Data extracted from a collection
####
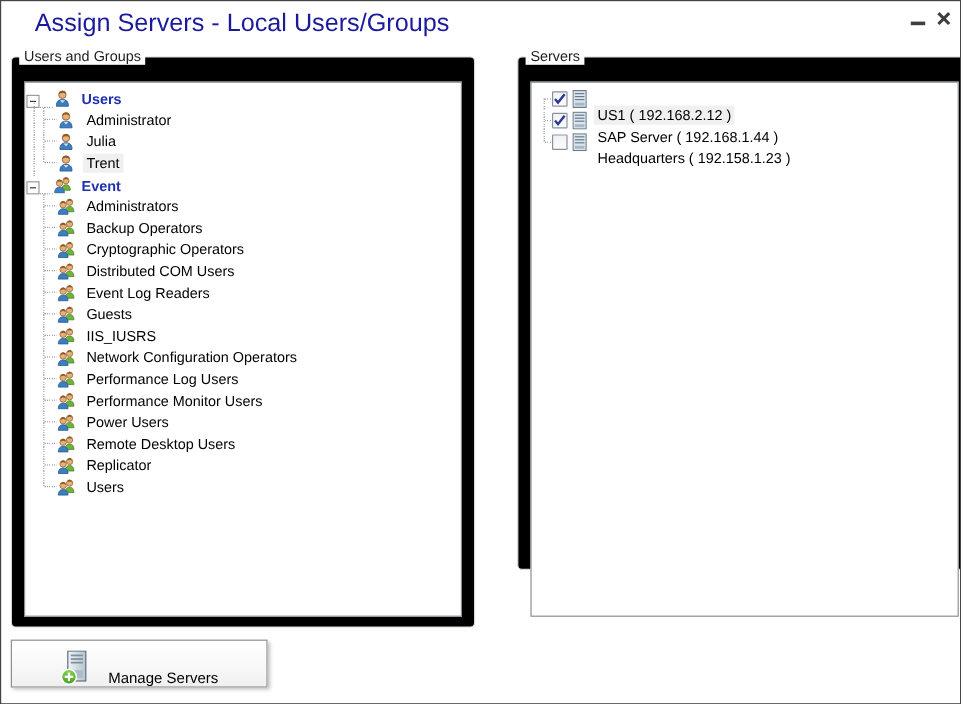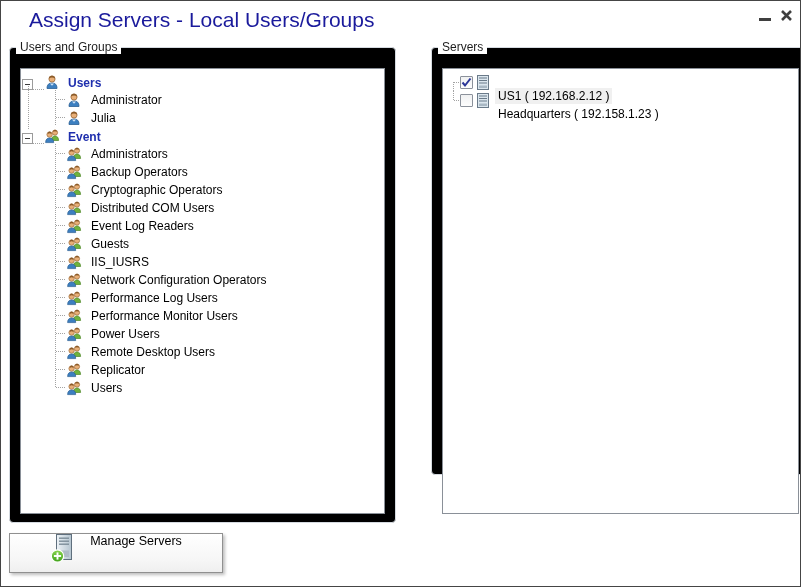--- a/index.html
+++ b/index.html
@@ -40,21 +40,21 @@
   .expand {
     box-sizing:border-box; width:11px; height:11px; flex:none;
     border:1px solid #9b9b9b; background:#fff; position:relative; cursor:pointer;
   }
   .expand::after { content:''; position:absolute; left:2px; right:2px; top:4px; height:1px; background:#3c3c3c; }
   .hdots { width:11px; height:1px; flex:none;
     background-image:repeating-linear-gradient(to right,#a3a3a3 0 1px,transparent 1px 2px); }
   .icon16 { width:16px; height:16px; flex:none; margin-right:6px; }
   .icon16 svg { display:block; }
   .root-label { font-weight:700; color:var(--tree-root-label,#1f2fae); padding:0 2px; }
-  .child { padding-left:33px; }
+  .child { padding-left:14px; }
   .connector { width:11px; height:18px; position:relative; flex:none; }
   .connector::before { content:''; position:absolute; left:0; top:0; height:18px; width:1px;
     background-image:repeating-linear-gradient(to bottom,#a3a3a3 0 1px,transparent 1px 2px); }
   .connector.clast::before { height:9px; }
   .connector::after { content:''; position:absolute; left:1px; top:9px; width:10px; height:1px;
     background-image:repeating-linear-gradient(to right,#a3a3a3 0 1px,transparent 1px 2px); }
   .trow.rl::before { content:''; position:absolute; left:6px; top:0; height:18px; width:1px;
     background-image:repeating-linear-gradient(to bottom,#a3a3a3 0 1px,transparent 1px 2px); }
   .trow.rstub-b::after, .trow.rstub-t::after { content:''; position:absolute; left:6px; width:1px;
     background-image:repeating-linear-gradient(to bottom,#a3a3a3 0 1px,transparent 1px 2px); }
@@ -83,21 +83,21 @@
   .server-ic { width:12px; height:15px; flex:none; margin-right:6px; }
   .server-ic svg { display:block; }
   .slabel { padding:1px 3px;margin-top:28px; }
 
   
   .manage-btn {
     position:absolute; left:8px; top:532px; width:214px; height:40px;
     box-sizing:border-box; border:1px solid #909090;
     background:linear-gradient(180deg,#ffffff 0%,#f6f6f6 70%,#efefef 100%);
     box-shadow:2px 2px 3px rgba(0,0,0,0.25);
-    display:flex; align-items:flex-start; justify-content:center; gap:14px;
+    display:flex; align-items:flex-end; justify-content:center; gap:14px;
     font-size:12.5px; color:#000; cursor:pointer;
   }
 </style>
 </head>
 <body>
 
 <div class="window">
 
   <div class="title">Assign Servers - Local Users/Groups</div>
 
@@ -145,20 +145,32 @@
           <span class="icon16">
             <svg viewBox="0 0 16 16" width="16" height="16">
               <path d="M3 14.5 C3 10.4 5 9 8 9 C11 9 13 10.4 13 14.5 Z" fill="#3c7fc0" stroke="#2b5f94" stroke-width="0.8"></path>
               <path d="M5.9 9.5 L8 11.8 L10.1 9.5 Z" fill="#cfe3f5"></path>
               <circle cx="8" cy="5" r="3.1" fill="#e8af78" stroke="#9c6a38" stroke-width="0.8"></circle>
               <path d="M4.9 4.6 C5 2.6 6.3 1.7 8 1.7 C9.7 1.7 11 2.6 11.1 4.6 C10 3.8 9 3.5 8 3.5 C7 3.5 6 3.8 4.9 4.6 Z" fill="#8a5a28"></path>
             </svg>
           </span>
           <span class="child-label">Julia</span>
         </div>
+        <div class="trow child rl">
+          <span class="connector clast"></span>
+          <span class="icon16">
+            <svg viewBox="0 0 16 16" width="16" height="16">
+              <path d="M3 14.5 C3 10.4 5 9 8 9 C11 9 13 10.4 13 14.5 Z" fill="#3c7fc0" stroke="#2b5f94" stroke-width="0.8"></path>
+              <path d="M5.9 9.5 L8 11.8 L10.1 9.5 Z" fill="#cfe3f5"></path>
+              <circle cx="8" cy="5" r="3.1" fill="#e8af78" stroke="#9c6a38" stroke-width="0.8"></circle>
+              <path d="M4.9 4.6 C5 2.6 6.3 1.7 8 1.7 C9.7 1.7 11 2.6 11.1 4.6 C10 3.8 9 3.5 8 3.5 C7 3.5 6 3.8 4.9 4.6 Z" fill="#8a5a28"></path>
+            </svg>
+          </span>
+          <span class="child-label selected">Trent</span>
+        </div>
         <div class="trow root rstub-t">
           <span class="expand"></span>
           <span class="hdots"></span>
           <span class="icon16">
             <svg viewBox="0 0 16 16" width="16" height="16">
               <circle cx="11" cy="4.6" r="2.6" fill="#e8af78" stroke="#9c6a38" stroke-width="0.7"></circle>
               <path d="M9.2 3.9 C9.4 2.4 10.1 1.7 11 1.7 C12 1.7 12.7 2.4 12.8 3.9 C12 3.4 11.5 3.2 11 3.2 C10.5 3.2 10 3.4 9.2 3.9 Z" fill="#8a5a28"></path>
               <path d="M7.4 12.5 C7.4 9.3 9 8 11 8 C13 8 14.6 9.3 14.6 12.5 Z" fill="#6fb33c" stroke="#4e8527" stroke-width="0.7"></path>
               <circle cx="5.6" cy="6.6" r="2.7" fill="#e8af78" stroke="#9c6a38" stroke-width="0.7"></circle>
               <path d="M3.7 6 C3.9 4.3 4.6 3.6 5.6 3.6 C6.7 3.6 7.4 4.3 7.5 6 C6.7 5.4 6.2 5.2 5.6 5.2 C5.1 5.2 4.5 5.4 3.7 6 Z" fill="#8a5a28"></path>
@@ -379,20 +391,38 @@
           <span class="server-ic">
             <svg viewBox="0 0 12 15" width="12" height="15">
               <rect x="0.5" y="0.5" width="11" height="14" fill="#dbe6ee" stroke="#6a7a89"></rect>
               <rect x="2" y="2.5" width="8" height="1" fill="#6a7a89"></rect>
               <rect x="2" y="5" width="8" height="1" fill="#6a7a89"></rect>
               <rect x="2" y="7.5" width="8" height="1" fill="#6a7a89"></rect>
               <rect x="2" y="10.5" width="8" height="2.5" fill="#a9b8c4"></rect>
             </svg>
           </span>
           <span class="slabel selected">US1 ( 192.168.2.12 )</span>
+        </div>
+        <div class="srow">
+          <span class="sconn"></span>
+          <span class="cbx">
+            <svg viewBox="0 0 13 13" width="13" height="13">
+              <path d="M2.5 6.5 L5 9.5 L10.5 2.5" fill="none" stroke="currentColor" stroke-width="2"></path>
+            </svg>
+          </span>
+          <span class="server-ic">
+            <svg viewBox="0 0 12 15" width="12" height="15">
+              <rect x="0.5" y="0.5" width="11" height="14" fill="#dbe6ee" stroke="#6a7a89"></rect>
+              <rect x="2" y="2.5" width="8" height="1" fill="#6a7a89"></rect>
+              <rect x="2" y="5" width="8" height="1" fill="#6a7a89"></rect>
+              <rect x="2" y="7.5" width="8" height="1" fill="#6a7a89"></rect>
+              <rect x="2" y="10.5" width="8" height="2.5" fill="#a9b8c4"></rect>
+            </svg>
+          </span>
+          <span class="slabel">SAP Server ( 192.168.1.44 )</span>
         </div>
         <div class="srow">
           <span class="sconn slast"></span>
           <span class="cbx"></span>
           <span class="server-ic">
             <svg viewBox="0 0 12 15" width="12" height="15">
               <rect x="0.5" y="0.5" width="11" height="14" fill="#dbe6ee" stroke="#6a7a89"></rect>
               <rect x="2" y="2.5" width="8" height="1" fill="#6a7a89"></rect>
               <rect x="2" y="5" width="8" height="1" fill="#6a7a89"></rect>
               <rect x="2" y="7.5" width="8" height="1" fill="#6a7a89"></rect>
####
WHAT TO DO:
Using the records above, report the count of lines holding "pointer" and nothing else.

EXERCISE ANSWER:
2